TASK PROMPT
Give back exactly the lines of the entries below from the line with "line-height: 27px;" to the line with "align-items: flex-end;", inclusive, and only those.

::: DATA TO EXAMINE

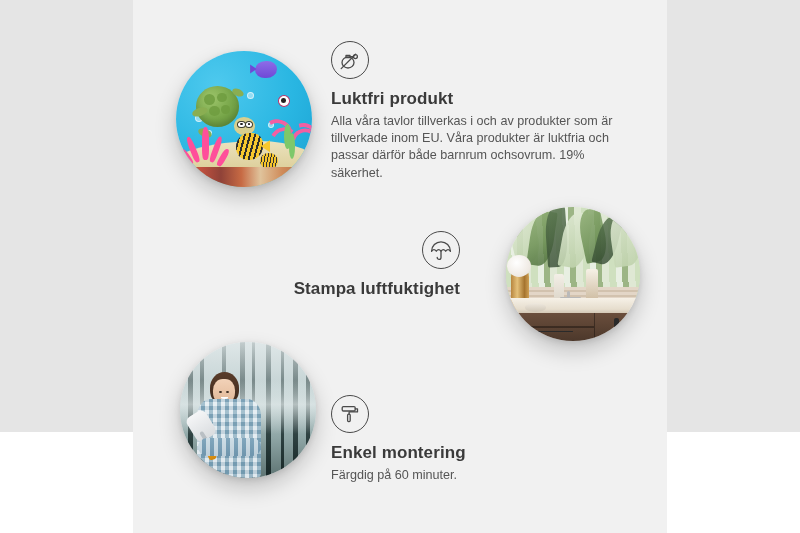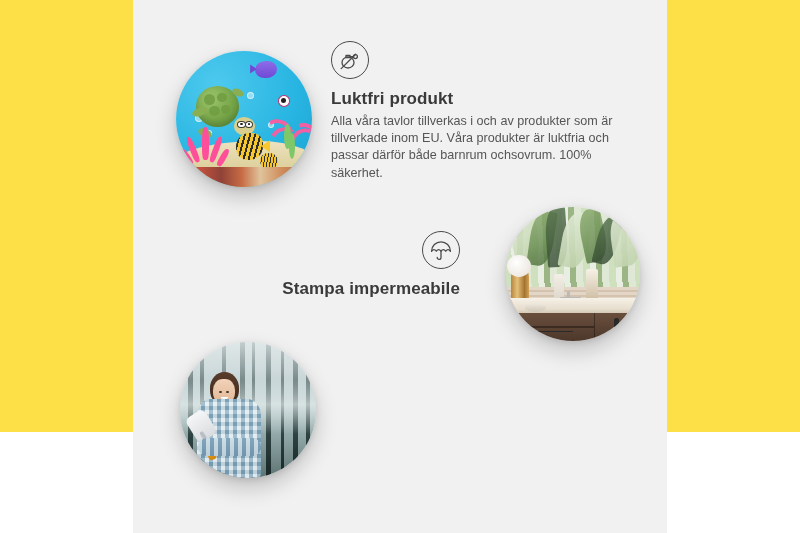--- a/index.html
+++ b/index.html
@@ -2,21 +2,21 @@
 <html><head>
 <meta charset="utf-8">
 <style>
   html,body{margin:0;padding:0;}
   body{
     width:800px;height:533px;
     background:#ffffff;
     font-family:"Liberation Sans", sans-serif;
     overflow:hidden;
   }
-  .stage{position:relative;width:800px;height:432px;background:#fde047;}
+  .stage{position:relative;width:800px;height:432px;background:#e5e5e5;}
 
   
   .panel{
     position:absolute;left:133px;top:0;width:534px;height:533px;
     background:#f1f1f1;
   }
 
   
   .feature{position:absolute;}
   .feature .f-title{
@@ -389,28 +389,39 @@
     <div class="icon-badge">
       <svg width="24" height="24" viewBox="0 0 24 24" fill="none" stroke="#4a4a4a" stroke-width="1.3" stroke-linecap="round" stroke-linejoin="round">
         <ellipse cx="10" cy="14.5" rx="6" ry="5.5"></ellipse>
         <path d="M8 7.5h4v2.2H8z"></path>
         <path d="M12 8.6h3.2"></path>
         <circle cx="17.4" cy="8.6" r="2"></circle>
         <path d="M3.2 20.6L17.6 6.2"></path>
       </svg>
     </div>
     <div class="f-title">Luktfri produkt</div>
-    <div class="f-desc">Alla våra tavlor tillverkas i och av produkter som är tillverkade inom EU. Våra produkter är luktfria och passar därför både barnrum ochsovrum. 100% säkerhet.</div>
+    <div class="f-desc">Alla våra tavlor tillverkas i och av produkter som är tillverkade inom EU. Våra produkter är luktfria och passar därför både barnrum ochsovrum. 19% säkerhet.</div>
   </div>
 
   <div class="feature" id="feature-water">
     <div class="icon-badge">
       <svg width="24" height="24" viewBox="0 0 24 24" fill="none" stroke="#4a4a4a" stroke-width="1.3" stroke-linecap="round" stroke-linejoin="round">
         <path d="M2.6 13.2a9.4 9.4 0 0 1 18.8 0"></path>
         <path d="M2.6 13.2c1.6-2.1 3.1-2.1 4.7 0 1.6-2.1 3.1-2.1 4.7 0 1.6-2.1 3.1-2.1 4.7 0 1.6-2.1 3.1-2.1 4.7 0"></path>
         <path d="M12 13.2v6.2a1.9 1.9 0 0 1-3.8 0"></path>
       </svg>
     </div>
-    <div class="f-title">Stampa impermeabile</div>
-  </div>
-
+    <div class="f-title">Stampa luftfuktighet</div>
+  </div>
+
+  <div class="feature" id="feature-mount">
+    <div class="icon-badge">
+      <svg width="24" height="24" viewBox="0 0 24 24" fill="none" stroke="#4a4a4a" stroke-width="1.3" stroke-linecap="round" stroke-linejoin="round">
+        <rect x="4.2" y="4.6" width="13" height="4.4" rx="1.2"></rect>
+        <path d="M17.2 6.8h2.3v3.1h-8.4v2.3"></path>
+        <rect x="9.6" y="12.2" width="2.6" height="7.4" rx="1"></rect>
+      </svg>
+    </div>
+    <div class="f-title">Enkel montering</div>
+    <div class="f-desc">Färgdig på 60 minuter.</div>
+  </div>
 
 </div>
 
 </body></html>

::::::
::: DATA TO EXAMINE

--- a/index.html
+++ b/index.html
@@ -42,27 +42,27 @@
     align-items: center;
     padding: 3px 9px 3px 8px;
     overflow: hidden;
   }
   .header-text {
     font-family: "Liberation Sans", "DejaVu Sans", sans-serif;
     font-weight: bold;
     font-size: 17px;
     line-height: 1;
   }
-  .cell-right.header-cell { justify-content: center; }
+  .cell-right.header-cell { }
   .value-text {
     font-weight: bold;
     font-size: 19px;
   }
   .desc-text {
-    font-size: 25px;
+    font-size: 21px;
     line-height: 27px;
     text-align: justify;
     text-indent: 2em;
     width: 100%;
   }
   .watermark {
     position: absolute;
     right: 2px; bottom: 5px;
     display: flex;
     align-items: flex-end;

::::::

EXERCISE RESULT
     line-height: 27px;
     text-align: justify;
     text-indent: 2em;
     width: 100%;
   }
   .watermark {
     position: absolute;
     right: 2px; bottom: 5px;
     display: flex;
     align-items: flex-end;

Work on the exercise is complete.